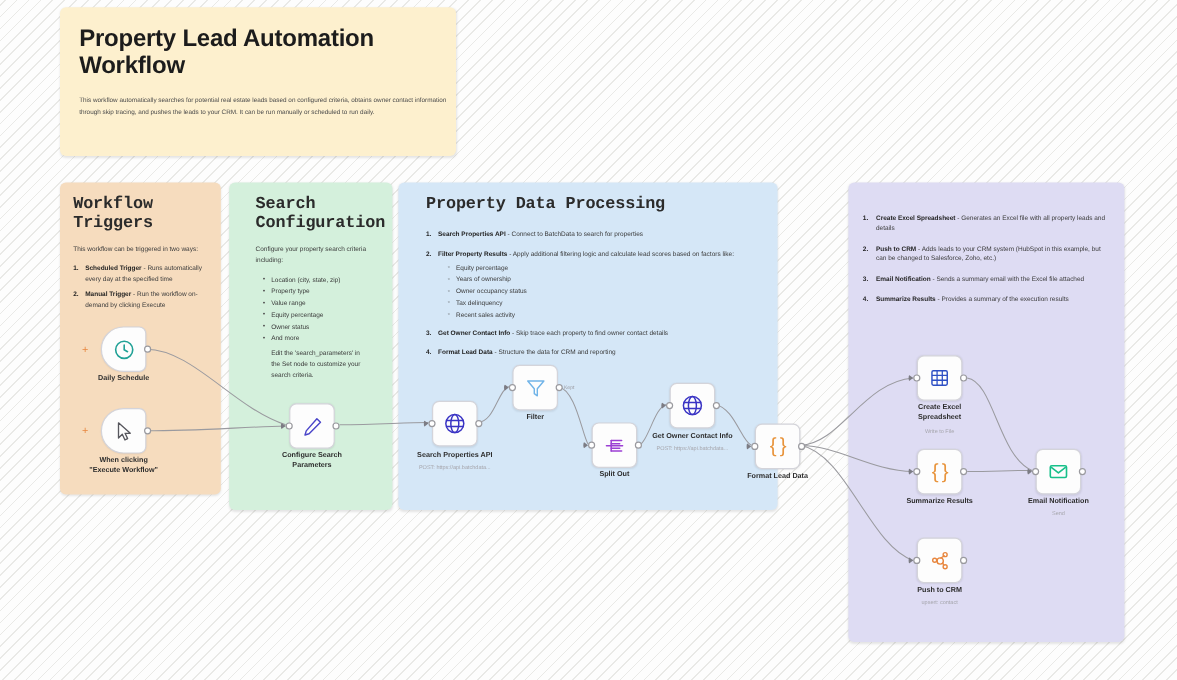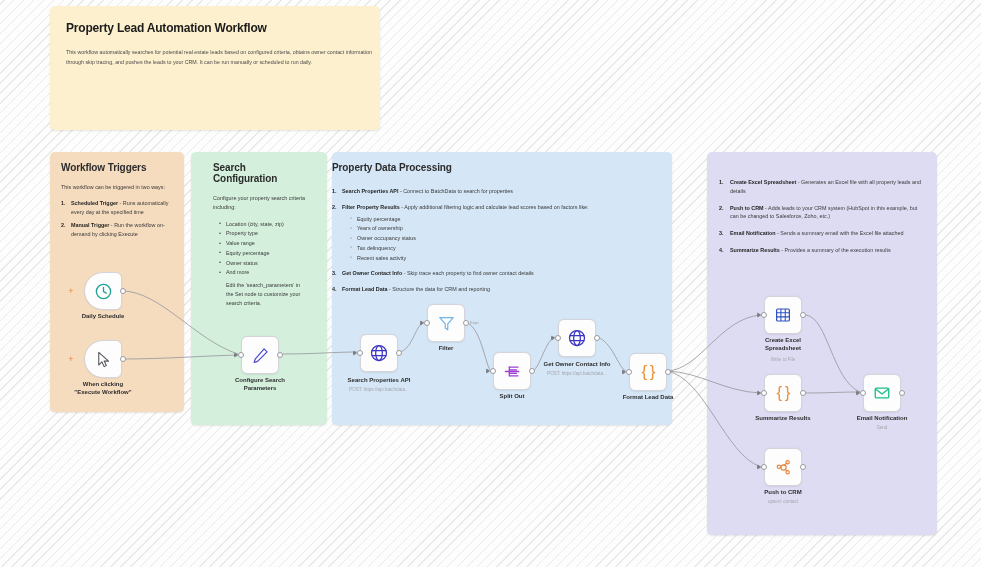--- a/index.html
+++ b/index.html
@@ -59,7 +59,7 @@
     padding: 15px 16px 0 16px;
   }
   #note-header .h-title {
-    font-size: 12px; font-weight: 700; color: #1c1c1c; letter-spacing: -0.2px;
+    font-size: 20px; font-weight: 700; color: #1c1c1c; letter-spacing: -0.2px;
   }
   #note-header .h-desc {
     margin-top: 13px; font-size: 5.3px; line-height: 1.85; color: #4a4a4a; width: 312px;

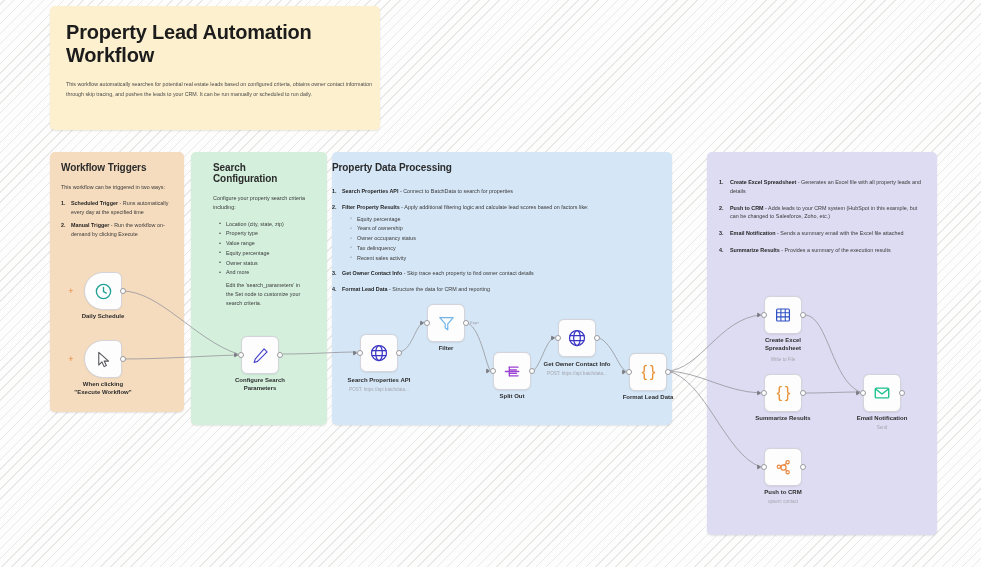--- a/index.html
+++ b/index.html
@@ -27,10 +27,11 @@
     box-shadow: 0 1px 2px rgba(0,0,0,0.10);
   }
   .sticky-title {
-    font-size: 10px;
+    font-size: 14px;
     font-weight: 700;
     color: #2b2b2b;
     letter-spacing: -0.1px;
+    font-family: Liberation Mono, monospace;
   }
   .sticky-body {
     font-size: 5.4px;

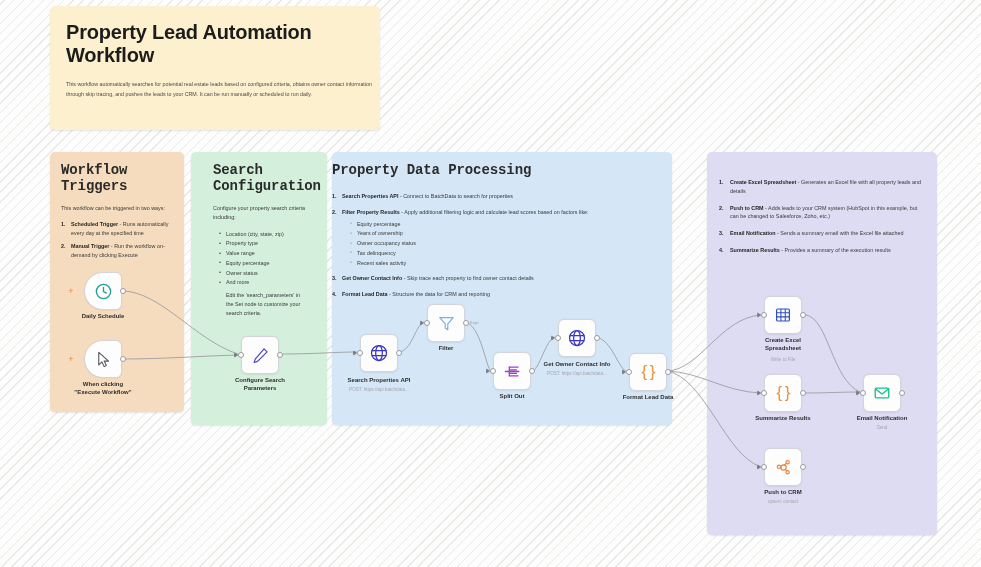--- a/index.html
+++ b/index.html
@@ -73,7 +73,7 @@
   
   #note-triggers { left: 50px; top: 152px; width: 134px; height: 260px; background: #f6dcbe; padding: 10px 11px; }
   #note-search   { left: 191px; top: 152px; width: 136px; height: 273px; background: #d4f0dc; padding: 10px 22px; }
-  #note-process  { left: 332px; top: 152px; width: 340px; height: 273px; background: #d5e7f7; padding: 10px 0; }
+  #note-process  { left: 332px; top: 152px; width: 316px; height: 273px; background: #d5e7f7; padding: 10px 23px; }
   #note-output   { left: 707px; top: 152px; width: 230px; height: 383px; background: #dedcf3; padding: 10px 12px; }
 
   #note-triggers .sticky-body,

==

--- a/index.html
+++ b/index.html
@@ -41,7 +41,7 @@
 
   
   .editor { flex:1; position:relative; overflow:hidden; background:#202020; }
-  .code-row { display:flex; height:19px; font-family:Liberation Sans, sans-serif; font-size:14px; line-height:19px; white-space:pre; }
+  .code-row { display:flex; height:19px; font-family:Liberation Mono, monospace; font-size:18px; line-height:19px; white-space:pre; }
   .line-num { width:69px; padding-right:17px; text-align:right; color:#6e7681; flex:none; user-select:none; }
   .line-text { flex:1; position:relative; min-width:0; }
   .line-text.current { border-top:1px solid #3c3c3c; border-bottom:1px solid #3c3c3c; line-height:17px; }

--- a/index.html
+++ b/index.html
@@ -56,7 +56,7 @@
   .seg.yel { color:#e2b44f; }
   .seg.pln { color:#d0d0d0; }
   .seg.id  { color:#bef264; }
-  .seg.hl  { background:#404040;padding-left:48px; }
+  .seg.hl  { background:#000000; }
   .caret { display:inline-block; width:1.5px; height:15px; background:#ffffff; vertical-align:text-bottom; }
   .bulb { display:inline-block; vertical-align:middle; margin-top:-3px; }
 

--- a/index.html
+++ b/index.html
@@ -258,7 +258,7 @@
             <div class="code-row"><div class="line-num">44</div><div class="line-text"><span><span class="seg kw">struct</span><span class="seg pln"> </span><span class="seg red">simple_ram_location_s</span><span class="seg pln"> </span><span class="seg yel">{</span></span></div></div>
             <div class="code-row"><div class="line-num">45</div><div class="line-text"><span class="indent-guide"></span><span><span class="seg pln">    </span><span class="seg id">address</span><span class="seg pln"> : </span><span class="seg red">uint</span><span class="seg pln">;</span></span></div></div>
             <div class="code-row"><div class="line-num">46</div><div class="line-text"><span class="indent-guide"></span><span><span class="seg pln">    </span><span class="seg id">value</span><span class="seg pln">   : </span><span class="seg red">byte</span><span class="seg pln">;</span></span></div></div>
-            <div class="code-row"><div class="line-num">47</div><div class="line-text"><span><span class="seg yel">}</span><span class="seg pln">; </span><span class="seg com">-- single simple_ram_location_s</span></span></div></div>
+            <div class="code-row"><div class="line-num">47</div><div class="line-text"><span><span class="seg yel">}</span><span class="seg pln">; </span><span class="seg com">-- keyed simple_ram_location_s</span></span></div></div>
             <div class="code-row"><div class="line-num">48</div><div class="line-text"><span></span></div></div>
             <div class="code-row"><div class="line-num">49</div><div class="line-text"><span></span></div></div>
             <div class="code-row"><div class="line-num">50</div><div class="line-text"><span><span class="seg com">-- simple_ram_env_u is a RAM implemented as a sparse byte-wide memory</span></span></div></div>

Task description
Each line in the records above with "Liberation" must be returned.

Exercise output
+    font-family: Liberation Mono, monospace;
-  .code-row { display:flex; height:19px; font-family:Liberation Sans, sans-serif; font-size:14px; line-height:19px; white-space:pre; }
+  .code-row { display:flex; height:19px; font-family:Liberation Mono, monospace; font-size:18px; line-height:19px; white-space:pre; }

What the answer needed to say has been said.